§ **DATA IN THIS EXERCISE**:
+++

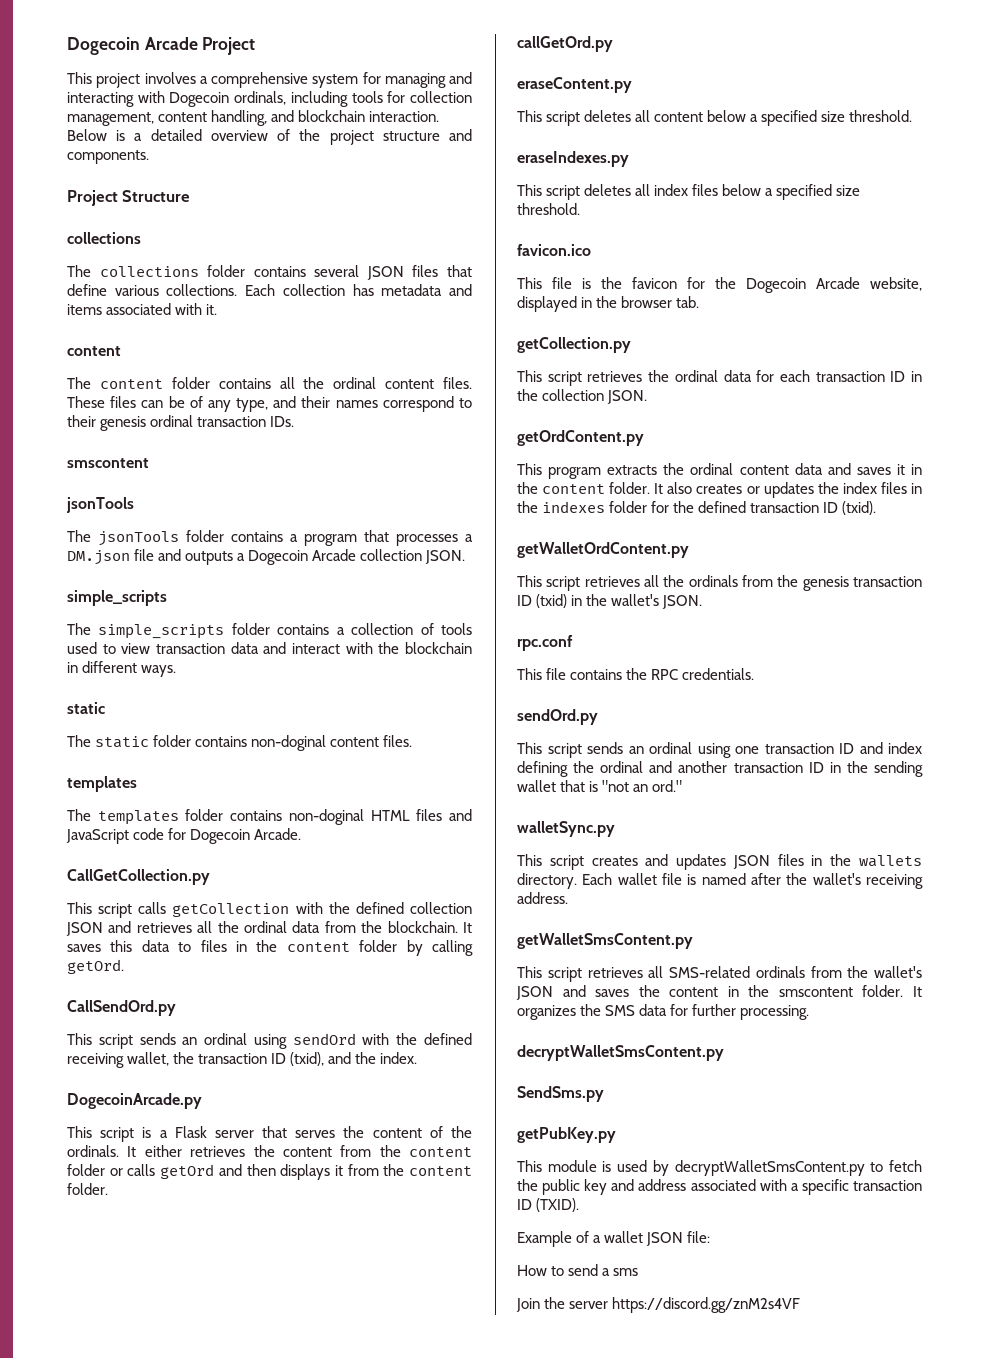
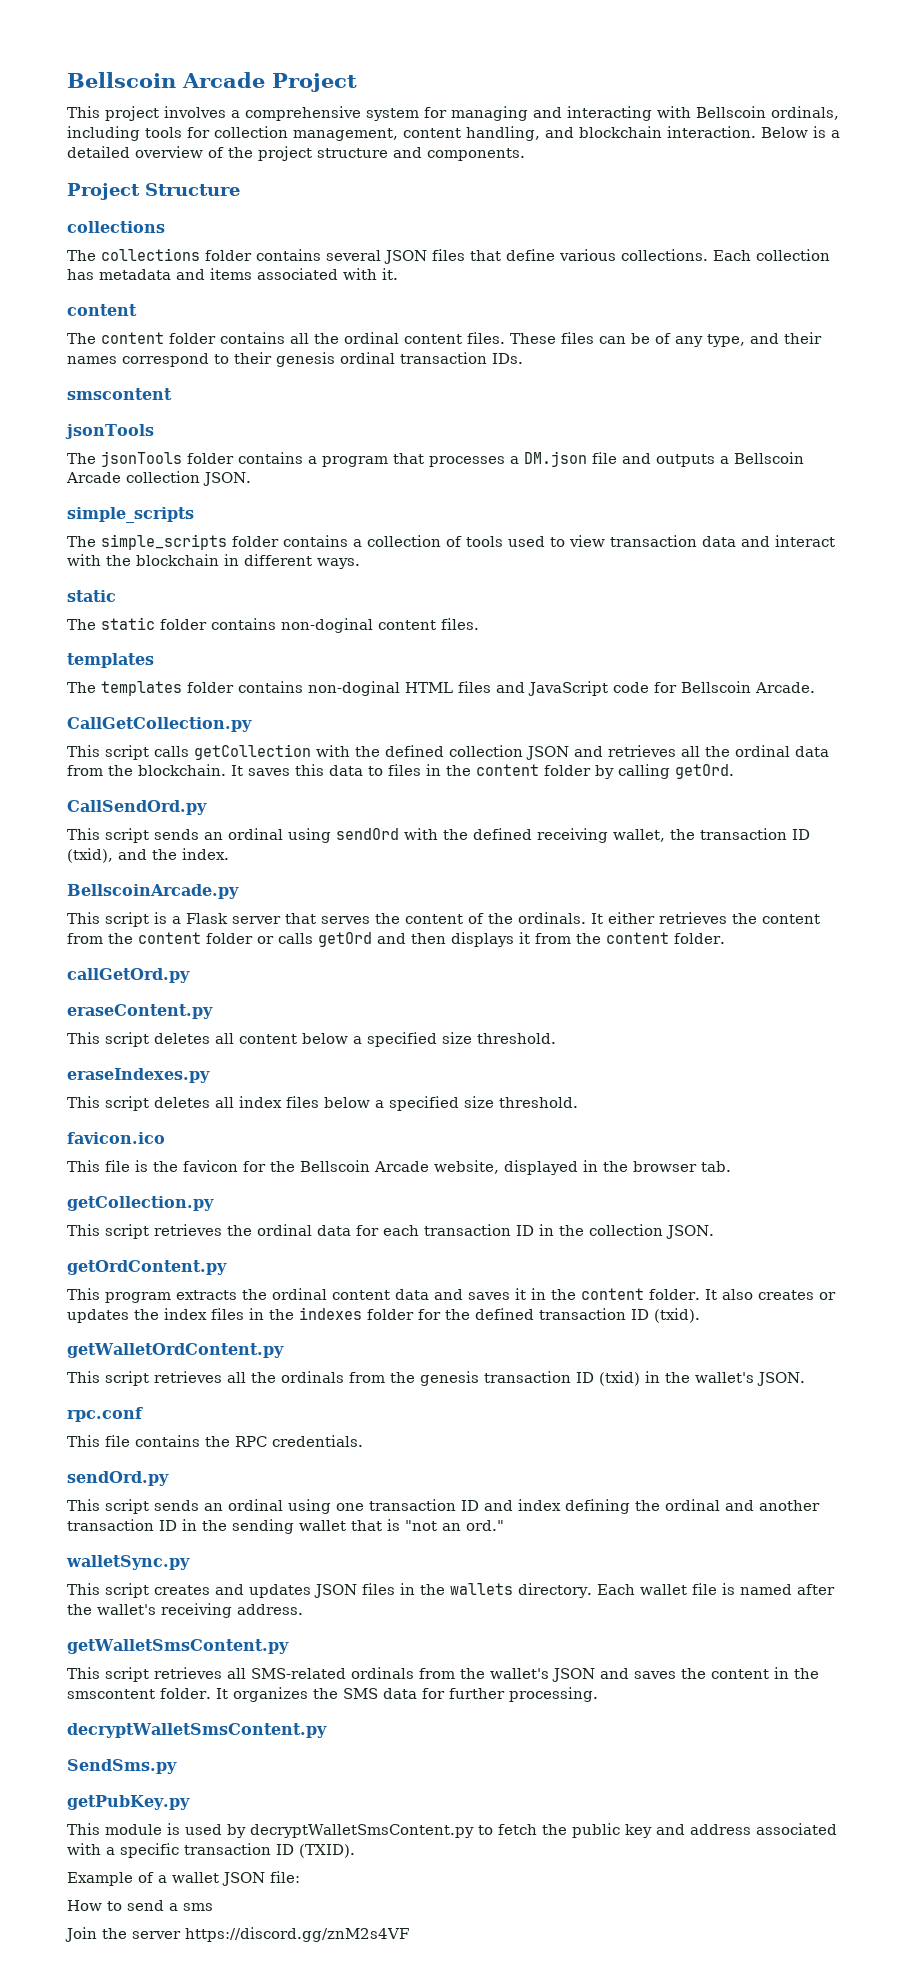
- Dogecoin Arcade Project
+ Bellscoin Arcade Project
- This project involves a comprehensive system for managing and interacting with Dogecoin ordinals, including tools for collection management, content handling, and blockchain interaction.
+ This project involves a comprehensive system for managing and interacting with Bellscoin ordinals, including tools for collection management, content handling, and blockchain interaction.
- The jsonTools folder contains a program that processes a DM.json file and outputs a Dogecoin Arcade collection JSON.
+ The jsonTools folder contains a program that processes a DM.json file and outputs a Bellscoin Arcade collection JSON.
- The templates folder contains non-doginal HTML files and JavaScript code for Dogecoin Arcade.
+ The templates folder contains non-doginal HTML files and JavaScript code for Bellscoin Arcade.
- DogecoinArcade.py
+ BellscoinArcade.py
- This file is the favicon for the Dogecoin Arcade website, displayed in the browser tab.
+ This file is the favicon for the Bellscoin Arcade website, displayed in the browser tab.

+++

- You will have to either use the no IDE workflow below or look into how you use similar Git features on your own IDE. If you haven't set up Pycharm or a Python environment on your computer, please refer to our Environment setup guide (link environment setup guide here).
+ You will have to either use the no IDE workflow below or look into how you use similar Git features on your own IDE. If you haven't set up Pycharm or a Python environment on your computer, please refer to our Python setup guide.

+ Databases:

+++

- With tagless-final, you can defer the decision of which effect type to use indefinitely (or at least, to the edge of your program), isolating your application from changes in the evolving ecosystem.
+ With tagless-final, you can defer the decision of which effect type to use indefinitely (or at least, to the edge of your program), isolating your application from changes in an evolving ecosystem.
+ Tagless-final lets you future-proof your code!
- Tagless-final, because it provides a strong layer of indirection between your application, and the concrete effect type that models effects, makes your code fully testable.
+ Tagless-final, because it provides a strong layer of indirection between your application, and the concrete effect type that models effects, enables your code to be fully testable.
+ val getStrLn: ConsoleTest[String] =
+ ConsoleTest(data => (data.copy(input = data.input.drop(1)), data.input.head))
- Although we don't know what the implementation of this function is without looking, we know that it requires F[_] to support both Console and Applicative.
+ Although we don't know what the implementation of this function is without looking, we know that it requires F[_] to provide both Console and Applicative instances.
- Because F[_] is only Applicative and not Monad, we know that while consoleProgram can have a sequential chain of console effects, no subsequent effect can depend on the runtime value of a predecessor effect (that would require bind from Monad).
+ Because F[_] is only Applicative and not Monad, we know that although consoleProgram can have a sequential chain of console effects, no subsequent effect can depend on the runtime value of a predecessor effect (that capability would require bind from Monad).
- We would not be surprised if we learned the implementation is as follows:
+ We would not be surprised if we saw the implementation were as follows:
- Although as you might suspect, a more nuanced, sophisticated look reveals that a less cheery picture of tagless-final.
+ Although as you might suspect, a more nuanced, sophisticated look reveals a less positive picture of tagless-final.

+++

Every line that holds the word "follows" should be copied from the records.

- We would not be surprised if we learned the implementation is as follows:
+ We would not be surprised if we saw the implementation were as follows:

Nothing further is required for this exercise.